*** Opening of Records ***
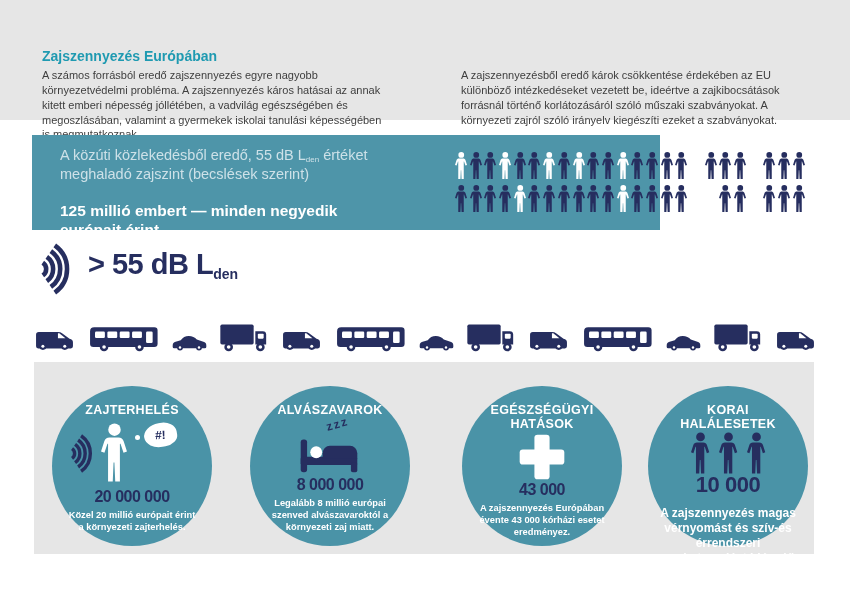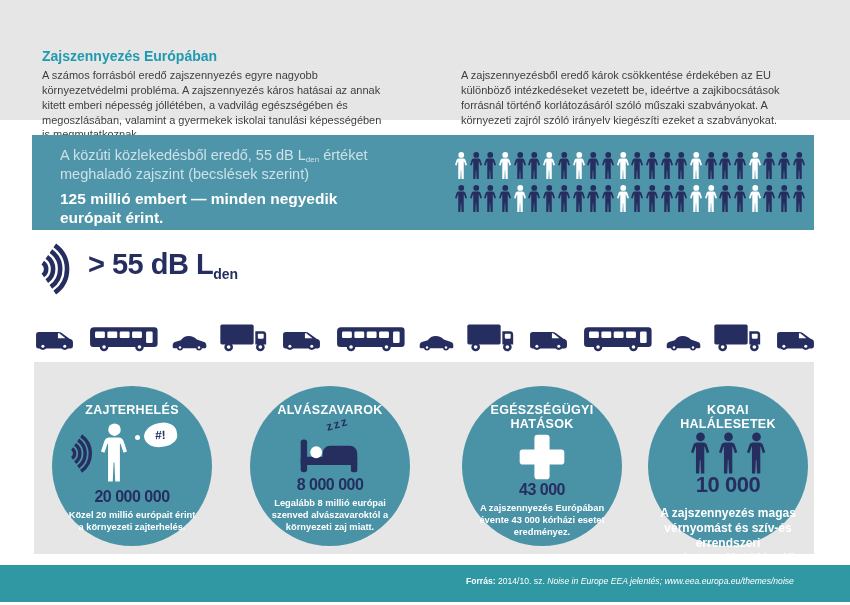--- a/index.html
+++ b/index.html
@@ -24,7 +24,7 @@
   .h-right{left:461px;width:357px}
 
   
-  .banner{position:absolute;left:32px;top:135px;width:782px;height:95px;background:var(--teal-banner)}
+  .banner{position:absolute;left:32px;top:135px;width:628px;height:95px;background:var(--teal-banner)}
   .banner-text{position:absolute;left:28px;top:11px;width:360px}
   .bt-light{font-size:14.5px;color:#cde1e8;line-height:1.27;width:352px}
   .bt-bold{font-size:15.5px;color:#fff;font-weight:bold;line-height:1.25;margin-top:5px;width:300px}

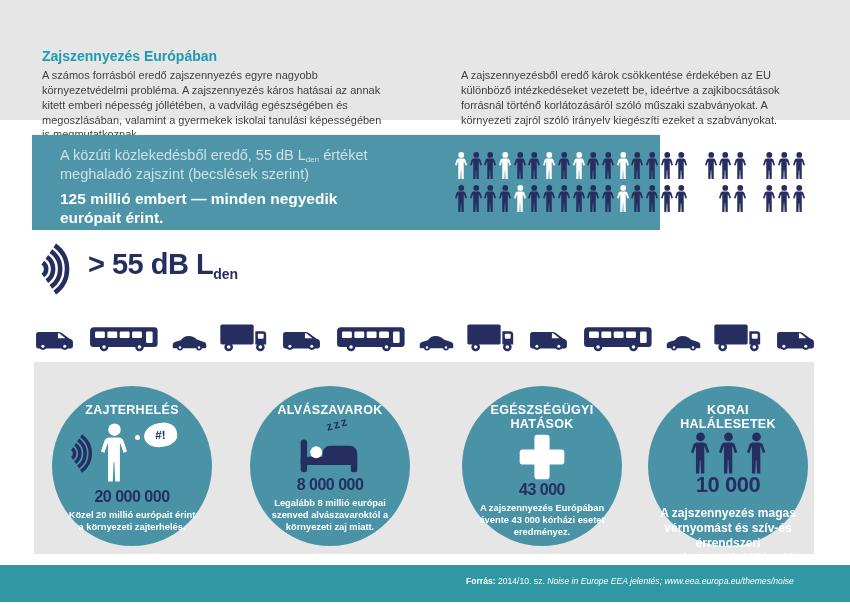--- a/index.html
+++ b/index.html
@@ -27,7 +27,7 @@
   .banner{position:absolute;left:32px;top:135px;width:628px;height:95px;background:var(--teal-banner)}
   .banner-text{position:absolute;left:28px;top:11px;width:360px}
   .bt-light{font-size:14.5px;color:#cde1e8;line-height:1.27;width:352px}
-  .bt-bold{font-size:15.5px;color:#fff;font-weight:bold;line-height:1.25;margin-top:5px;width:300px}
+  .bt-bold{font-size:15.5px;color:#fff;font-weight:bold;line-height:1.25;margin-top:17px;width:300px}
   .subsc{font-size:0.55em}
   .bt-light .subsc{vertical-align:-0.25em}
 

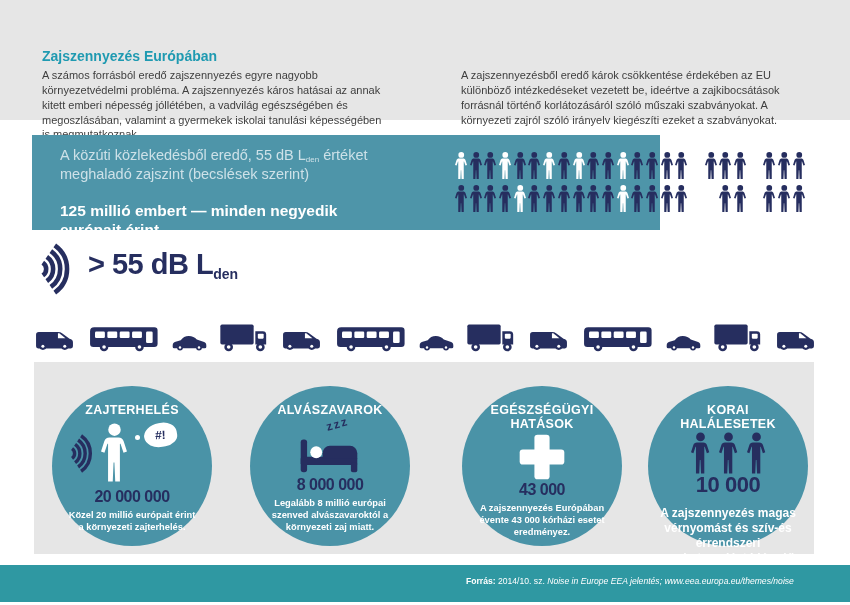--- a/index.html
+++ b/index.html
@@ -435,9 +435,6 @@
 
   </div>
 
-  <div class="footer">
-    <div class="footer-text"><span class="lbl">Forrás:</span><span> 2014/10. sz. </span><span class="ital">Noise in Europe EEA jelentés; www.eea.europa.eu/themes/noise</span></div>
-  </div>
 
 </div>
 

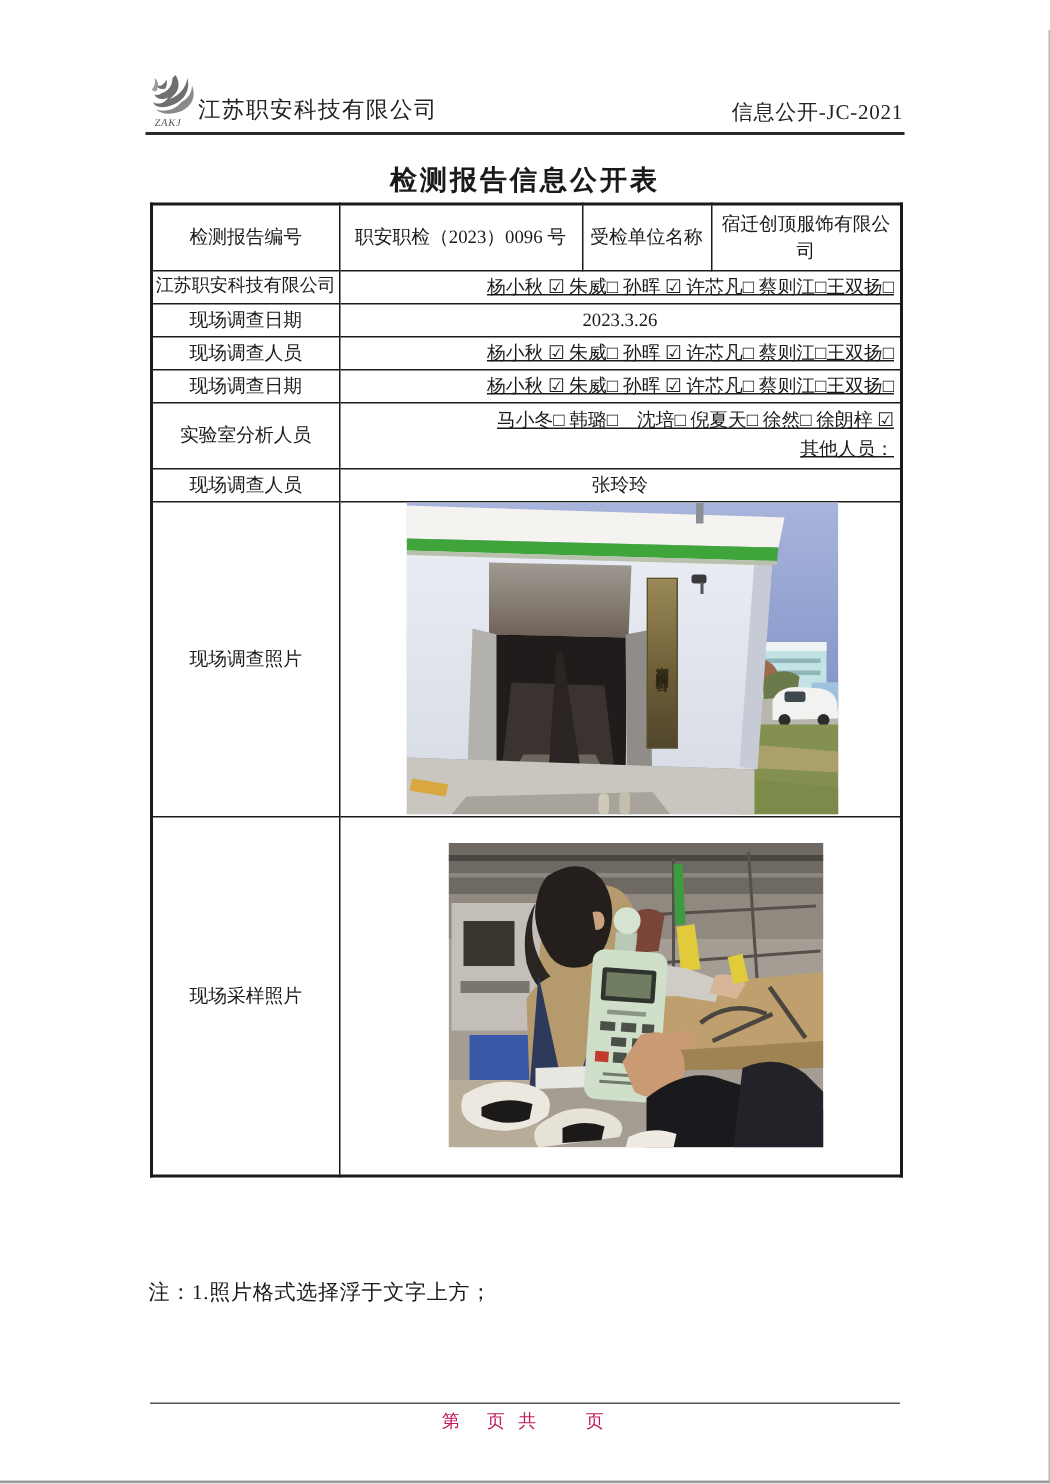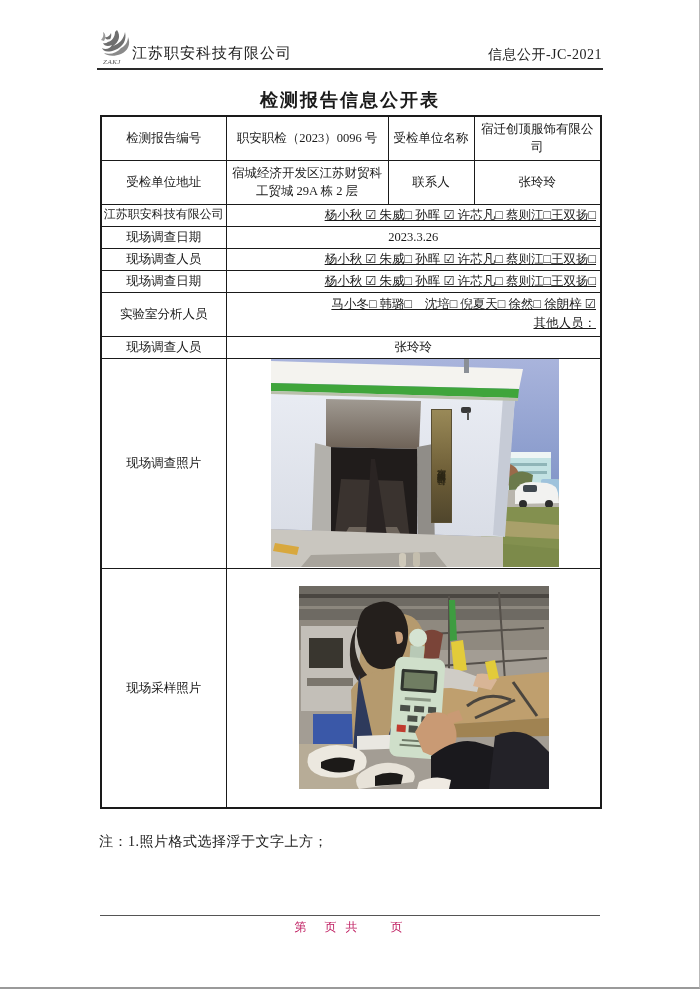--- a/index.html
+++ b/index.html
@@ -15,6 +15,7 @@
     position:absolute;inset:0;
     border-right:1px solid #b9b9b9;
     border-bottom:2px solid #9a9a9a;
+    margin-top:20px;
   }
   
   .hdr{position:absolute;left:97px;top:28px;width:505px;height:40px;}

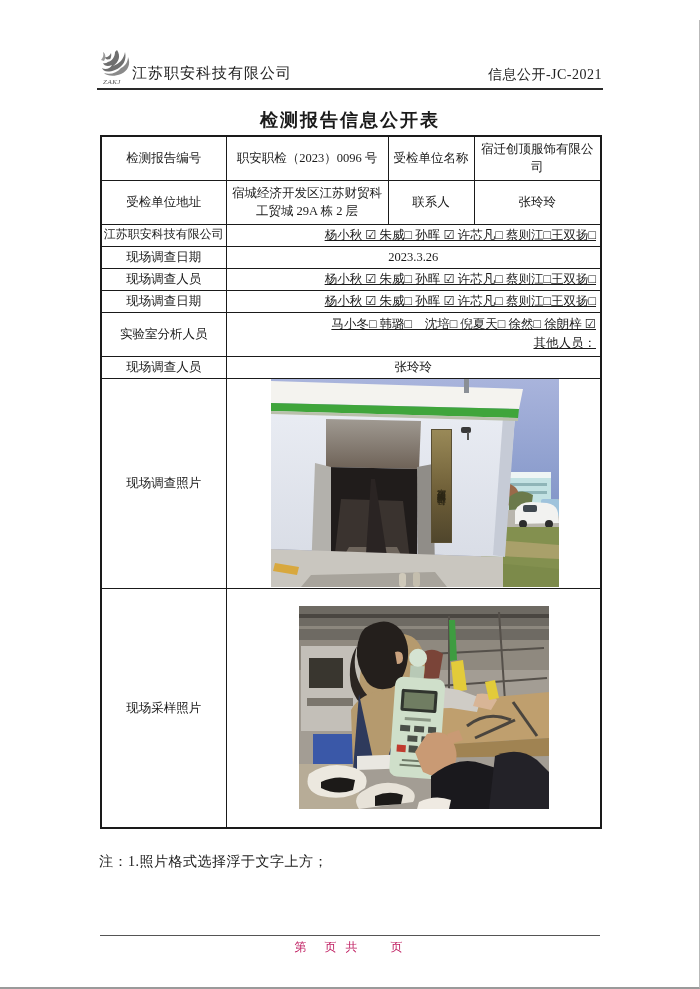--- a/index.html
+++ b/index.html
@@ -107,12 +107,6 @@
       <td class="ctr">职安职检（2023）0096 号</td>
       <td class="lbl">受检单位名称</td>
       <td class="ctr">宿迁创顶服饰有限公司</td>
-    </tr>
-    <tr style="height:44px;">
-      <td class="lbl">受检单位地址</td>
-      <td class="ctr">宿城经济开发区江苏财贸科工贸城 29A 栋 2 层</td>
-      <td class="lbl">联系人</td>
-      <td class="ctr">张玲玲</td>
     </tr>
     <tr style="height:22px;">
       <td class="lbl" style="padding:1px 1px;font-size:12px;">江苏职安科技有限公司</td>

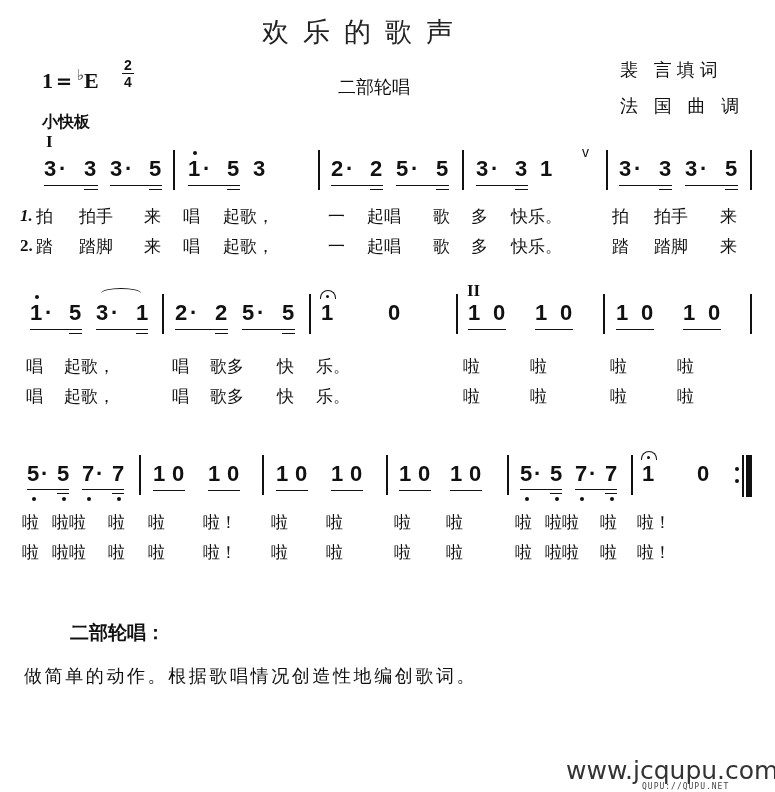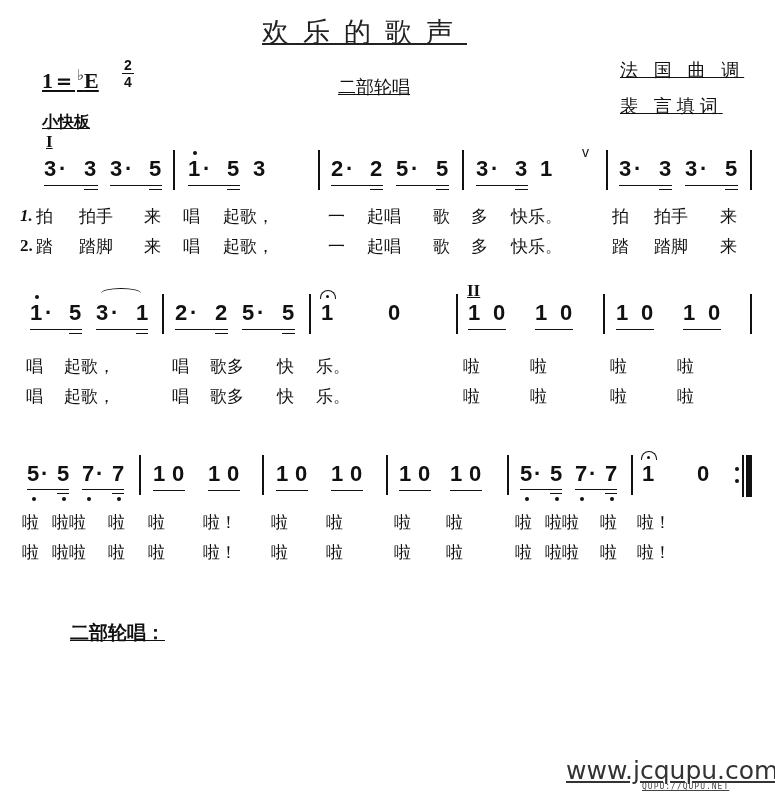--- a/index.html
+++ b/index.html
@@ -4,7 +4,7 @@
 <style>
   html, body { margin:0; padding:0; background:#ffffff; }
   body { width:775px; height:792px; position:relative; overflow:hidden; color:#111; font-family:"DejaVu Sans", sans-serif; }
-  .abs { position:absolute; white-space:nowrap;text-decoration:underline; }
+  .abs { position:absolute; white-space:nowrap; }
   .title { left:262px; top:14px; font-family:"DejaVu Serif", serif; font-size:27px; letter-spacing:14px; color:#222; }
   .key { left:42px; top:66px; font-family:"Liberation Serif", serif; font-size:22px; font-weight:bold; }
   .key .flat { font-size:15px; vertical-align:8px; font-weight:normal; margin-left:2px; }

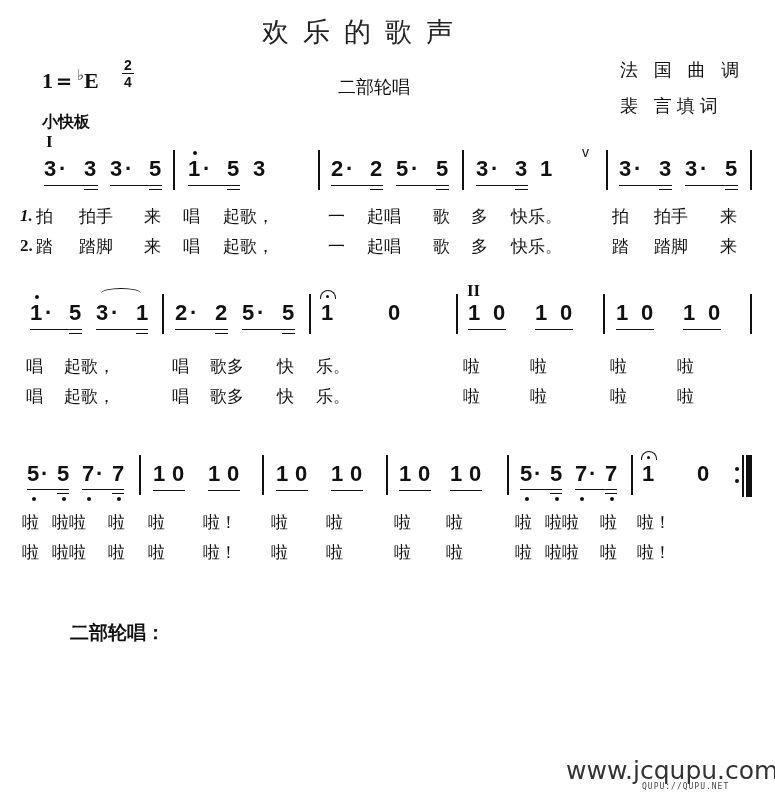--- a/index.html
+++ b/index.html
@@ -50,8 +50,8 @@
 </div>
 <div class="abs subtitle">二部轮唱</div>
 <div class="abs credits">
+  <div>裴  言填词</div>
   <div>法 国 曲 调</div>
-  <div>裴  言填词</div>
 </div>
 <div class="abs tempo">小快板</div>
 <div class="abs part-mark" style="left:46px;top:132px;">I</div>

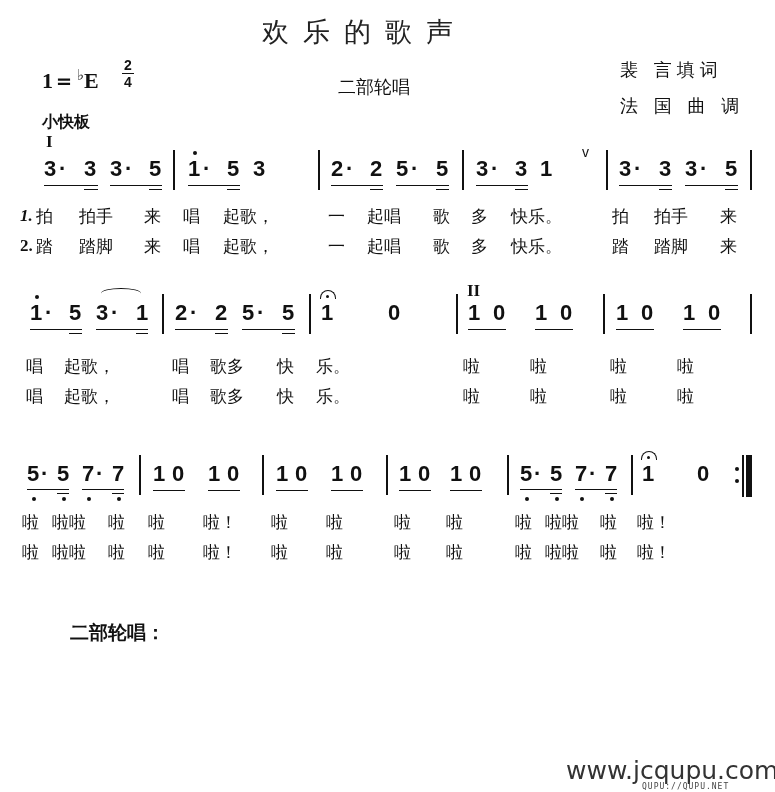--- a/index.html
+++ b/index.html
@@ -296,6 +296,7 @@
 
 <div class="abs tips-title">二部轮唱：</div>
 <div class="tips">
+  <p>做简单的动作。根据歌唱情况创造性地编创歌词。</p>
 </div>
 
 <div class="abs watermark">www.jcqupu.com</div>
*** Close of Records ***
▶ [Work instruction] Word for word, write out each line of the records, but leave the pictures behind.

▶ [Result of the exercise]
--- a/index.html
+++ b/index.html
@@ -24,7 +24,7 @@
   .h-right{left:461px;width:357px}
 
   
-  .banner{position:absolute;left:32px;top:135px;width:782px;height:95px;background:var(--teal-banner)}
+  .banner{position:absolute;left:32px;top:135px;width:628px;height:95px;background:var(--teal-banner)}
   .banner-text{position:absolute;left:28px;top:11px;width:360px}
   .bt-light{font-size:14.5px;color:#cde1e8;line-height:1.27;width:352px}
   .bt-bold{font-size:15.5px;color:#fff;font-weight:bold;line-height:1.25;margin-top:5px;width:300px}

--- a/index.html
+++ b/index.html
@@ -27,7 +27,7 @@
   .banner{position:absolute;left:32px;top:135px;width:628px;height:95px;background:var(--teal-banner)}
   .banner-text{position:absolute;left:28px;top:11px;width:360px}
   .bt-light{font-size:14.5px;color:#cde1e8;line-height:1.27;width:352px}
-  .bt-bold{font-size:15.5px;color:#fff;font-weight:bold;line-height:1.25;margin-top:5px;width:300px}
+  .bt-bold{font-size:15.5px;color:#fff;font-weight:bold;line-height:1.25;margin-top:17px;width:300px}
   .subsc{font-size:0.55em}
   .bt-light .subsc{vertical-align:-0.25em}
 

--- a/index.html
+++ b/index.html
@@ -435,9 +435,6 @@
 
   </div>
 
-  <div class="footer">
-    <div class="footer-text"><span class="lbl">Forrás:</span><span> 2014/10. sz. </span><span class="ital">Noise in Europe EEA jelentés; www.eea.europa.eu/themes/noise</span></div>
-  </div>
 
 </div>
 

--- a/index.html
+++ b/index.html
@@ -15,6 +15,7 @@
     position:absolute;inset:0;
     border-right:1px solid #b9b9b9;
     border-bottom:2px solid #9a9a9a;
+    margin-top:20px;
   }
   
   .hdr{position:absolute;left:97px;top:28px;width:505px;height:40px;}

--- a/index.html
+++ b/index.html
@@ -107,12 +107,6 @@
       <td class="ctr">职安职检（2023）0096 号</td>
       <td class="lbl">受检单位名称</td>
       <td class="ctr">宿迁创顶服饰有限公司</td>
-    </tr>
-    <tr style="height:44px;">
-      <td class="lbl">受检单位地址</td>
-      <td class="ctr">宿城经济开发区江苏财贸科工贸城 29A 栋 2 层</td>
-      <td class="lbl">联系人</td>
-      <td class="ctr">张玲玲</td>
     </tr>
     <tr style="height:22px;">
       <td class="lbl" style="padding:1px 1px;font-size:12px;">江苏职安科技有限公司</td>

--- a/index.html
+++ b/index.html
@@ -4,7 +4,7 @@
 <style>
   html, body { margin:0; padding:0; background:#ffffff; }
   body { width:775px; height:792px; position:relative; overflow:hidden; color:#111; font-family:"DejaVu Sans", sans-serif; }
-  .abs { position:absolute; white-space:nowrap;text-decoration:underline; }
+  .abs { position:absolute; white-space:nowrap; }
   .title { left:262px; top:14px; font-family:"DejaVu Serif", serif; font-size:27px; letter-spacing:14px; color:#222; }
   .key { left:42px; top:66px; font-family:"Liberation Serif", serif; font-size:22px; font-weight:bold; }
   .key .flat { font-size:15px; vertical-align:8px; font-weight:normal; margin-left:2px; }

--- a/index.html
+++ b/index.html
@@ -50,8 +50,8 @@
 </div>
 <div class="abs subtitle">二部轮唱</div>
 <div class="abs credits">
+  <div>裴  言填词</div>
   <div>法 国 曲 调</div>
-  <div>裴  言填词</div>
 </div>
 <div class="abs tempo">小快板</div>
 <div class="abs part-mark" style="left:46px;top:132px;">I</div>

--- a/index.html
+++ b/index.html
@@ -296,6 +296,7 @@
 
 <div class="abs tips-title">二部轮唱：</div>
 <div class="tips">
+  <p>做简单的动作。根据歌唱情况创造性地编创歌词。</p>
 </div>
 
 <div class="abs watermark">www.jcqupu.com</div>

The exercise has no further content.